__Given entries__

============================================================

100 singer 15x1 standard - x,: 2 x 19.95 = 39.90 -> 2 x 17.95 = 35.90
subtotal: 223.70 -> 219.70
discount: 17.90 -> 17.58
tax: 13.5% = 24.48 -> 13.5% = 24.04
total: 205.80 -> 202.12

============================================================

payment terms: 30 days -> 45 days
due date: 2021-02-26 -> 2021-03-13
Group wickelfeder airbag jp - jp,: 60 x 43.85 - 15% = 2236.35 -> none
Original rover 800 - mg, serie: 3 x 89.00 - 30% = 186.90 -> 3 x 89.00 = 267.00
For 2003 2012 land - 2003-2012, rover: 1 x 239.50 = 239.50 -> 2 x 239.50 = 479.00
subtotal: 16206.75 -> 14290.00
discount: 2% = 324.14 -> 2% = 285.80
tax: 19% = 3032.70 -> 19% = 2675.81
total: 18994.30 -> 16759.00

============================================================

__Problem requirements__
List each line of the entries that holds the string "discount".

__Reply to the task__
discount: 17.90 -> 17.58
discount: 2% = 324.14 -> 2% = 285.80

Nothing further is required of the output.